Machine Learning methods ( ML )

The machine learning is a scientific discipline that explores the construction and the study of algorithms that can learn from data, such as the random forest algorithms and neural networks.

1. Random Forest (RF)

1.1. Definition of RF

Random forests are methods for obtaining predictive models for classification and regression.They implement binary decision trees, including CART trees proposed by Breiman et al. (1984).

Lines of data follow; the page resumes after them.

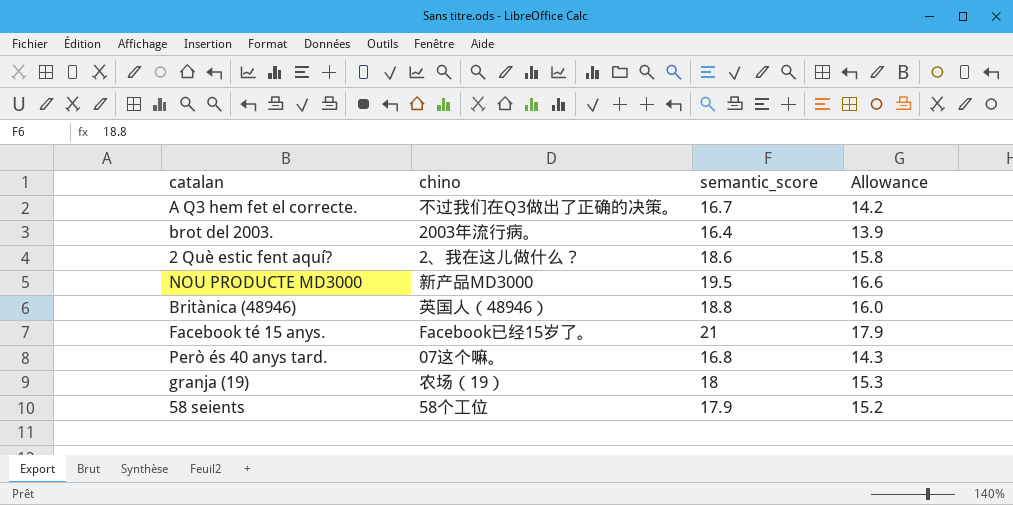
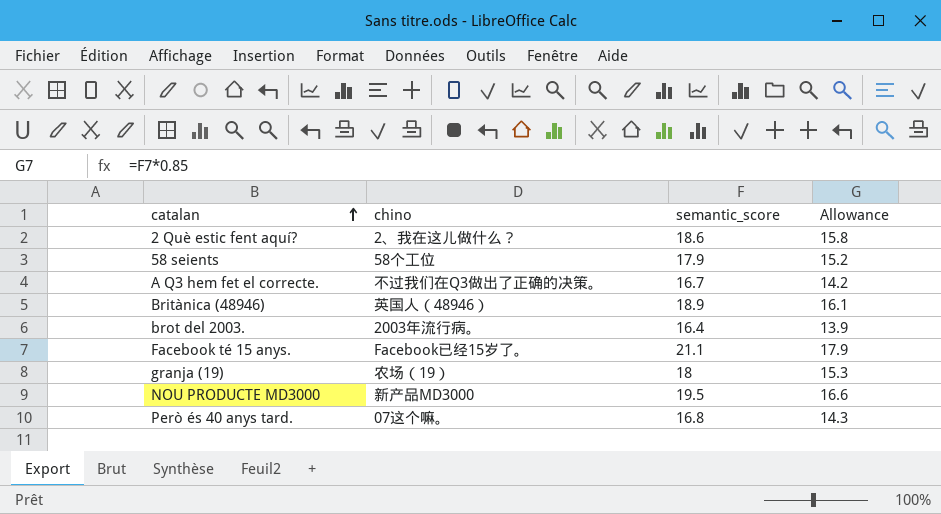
row order: none -> catalan ascending
Britànica (48946) | semantic_score: 18.8 -> 18.9
Britànica (48946) | Allowance: 16.0 -> 16.1
Facebook té 15 anys. | semantic_score: 21 -> 21.1

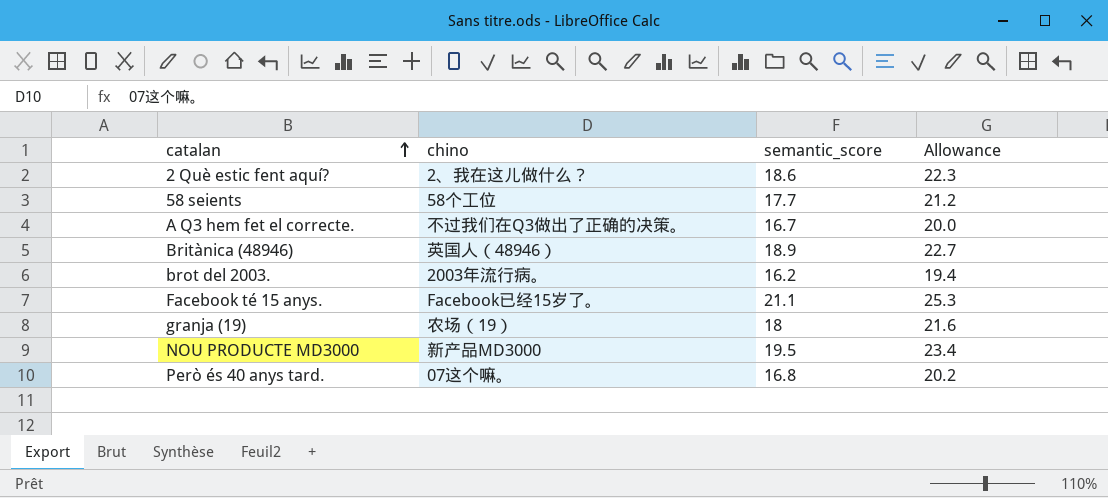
column Allowance | formula: [semantic_score] * 0.85 -> [semantic_score] * 1.2
58 seients | semantic_score: 17.9 -> 17.7
brot del 2003. | semantic_score: 16.4 -> 16.2

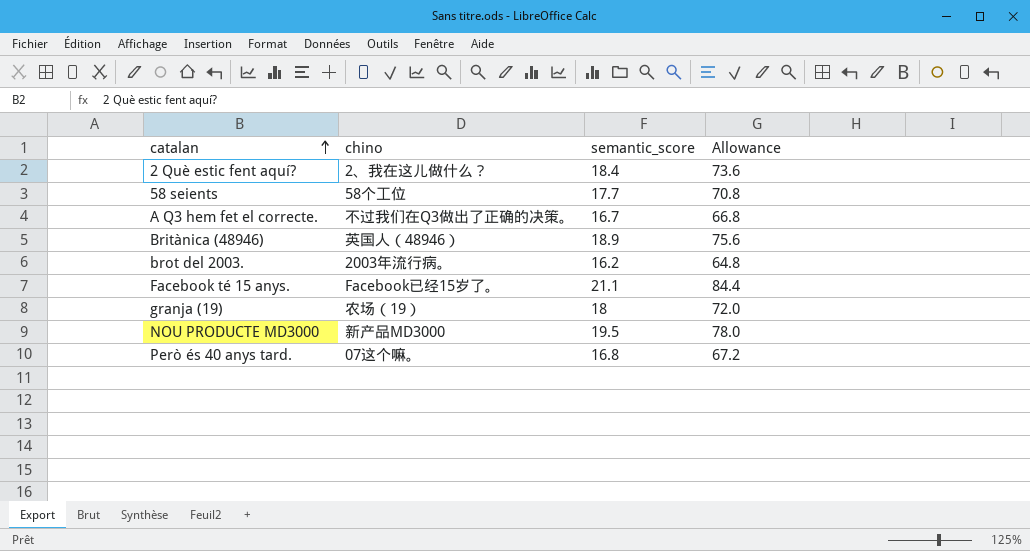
column Allowance | formula: [semantic_score] * 1.2 -> [semantic_score] * 4
2 Què estic fent aquí? | semantic_score: 18.6 -> 18.4

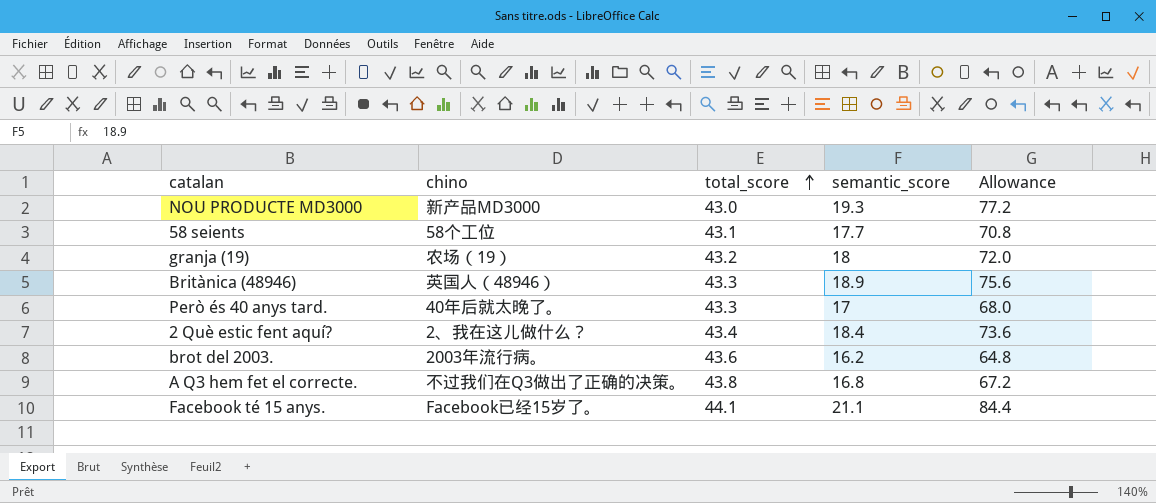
row order: catalan ascending -> total_score ascending
column total_score | position: none -> 3
NOU PRODUCTE MD3000 | semantic_score: 19.5 -> 19.3
NOU PRODUCTE MD3000 | Allowance: 78.0 -> 77.2
Però és 40 anys tard. | chino: 07这个嘛。 -> 40年后就太晚了。
Però és 40 anys tard. | semantic_score: 16.8 -> 17
Però és 40 anys tard. | Allowance: 67.2 -> 68.0
A Q3 hem fet el correcte. | semantic_score: 16.7 -> 16.8
A Q3 hem fet el correcte. | Allowance: 66.8 -> 67.2

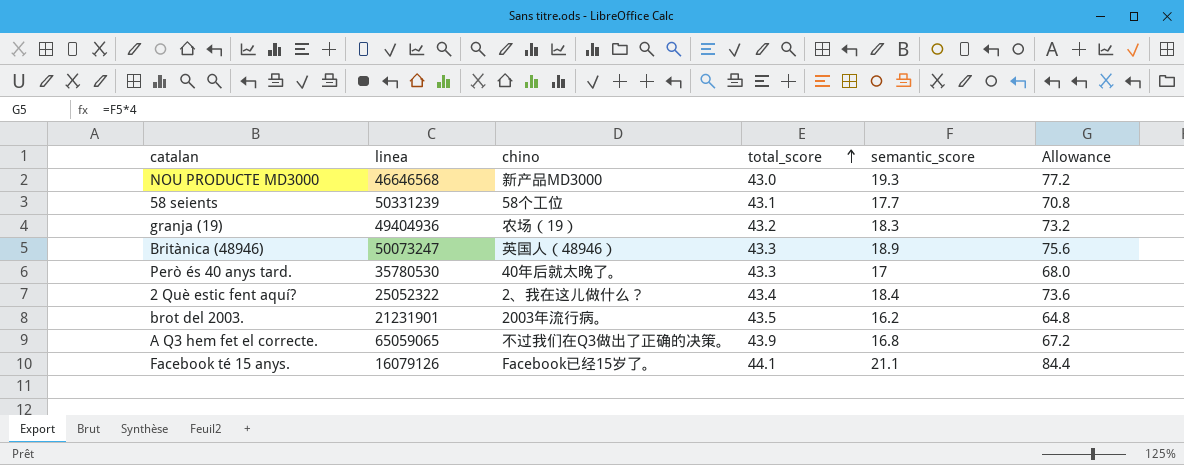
column linea | position: none -> 2
granja (19) | semantic_score: 18 -> 18.3
granja (19) | Allowance: 72.0 -> 73.2
brot del 2003. | total_score: 43.6 -> 43.5
A Q3 hem fet el correcte. | total_score: 43.8 -> 43.9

The general idea behind the method is that instead of looking for the most important functionality when splitting a node, it looks for the best functionality among a random subset of functionalities. This results in a large diversity that usually leads to a better model.

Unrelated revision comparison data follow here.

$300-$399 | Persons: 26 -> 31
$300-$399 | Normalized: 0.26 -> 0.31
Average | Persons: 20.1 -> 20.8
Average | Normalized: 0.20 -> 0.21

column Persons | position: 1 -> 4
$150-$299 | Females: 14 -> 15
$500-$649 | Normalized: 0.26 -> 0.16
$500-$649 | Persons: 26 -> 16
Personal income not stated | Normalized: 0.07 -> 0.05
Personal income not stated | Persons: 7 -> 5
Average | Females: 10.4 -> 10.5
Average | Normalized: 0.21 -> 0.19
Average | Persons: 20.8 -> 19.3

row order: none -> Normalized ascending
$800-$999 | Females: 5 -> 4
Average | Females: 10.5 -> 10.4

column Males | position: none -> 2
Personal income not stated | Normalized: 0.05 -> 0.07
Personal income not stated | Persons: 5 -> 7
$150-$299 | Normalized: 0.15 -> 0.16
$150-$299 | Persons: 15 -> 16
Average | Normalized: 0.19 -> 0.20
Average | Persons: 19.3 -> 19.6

Random forests are based on the bagging method which is the contraction of the words Bootstrap and Aggregating.

 Let $D_n = \{(X_1 , Y_1 ), .... , (X_n , Y_n )\}$ a training sample where the explanatory variables $X \subset \mathbb{R}^d$ with $X = \{x_1 , ... , x_d \}$ are used to explain the response variable $Y \subset \mathbb{R}$ in regression and $Y = \{1, ... . L\}$ in classification.

1.2. Random forest steps

The main steps of the bagging method are:

1. Construction of the bootstrap sample : generate independently $ntree$ bootstrap samples $D_{n}^{1} ... , D_{n}^{ntree}$ by randomly drawing, for each of them, $m$ observations in the learning sample $D_n$.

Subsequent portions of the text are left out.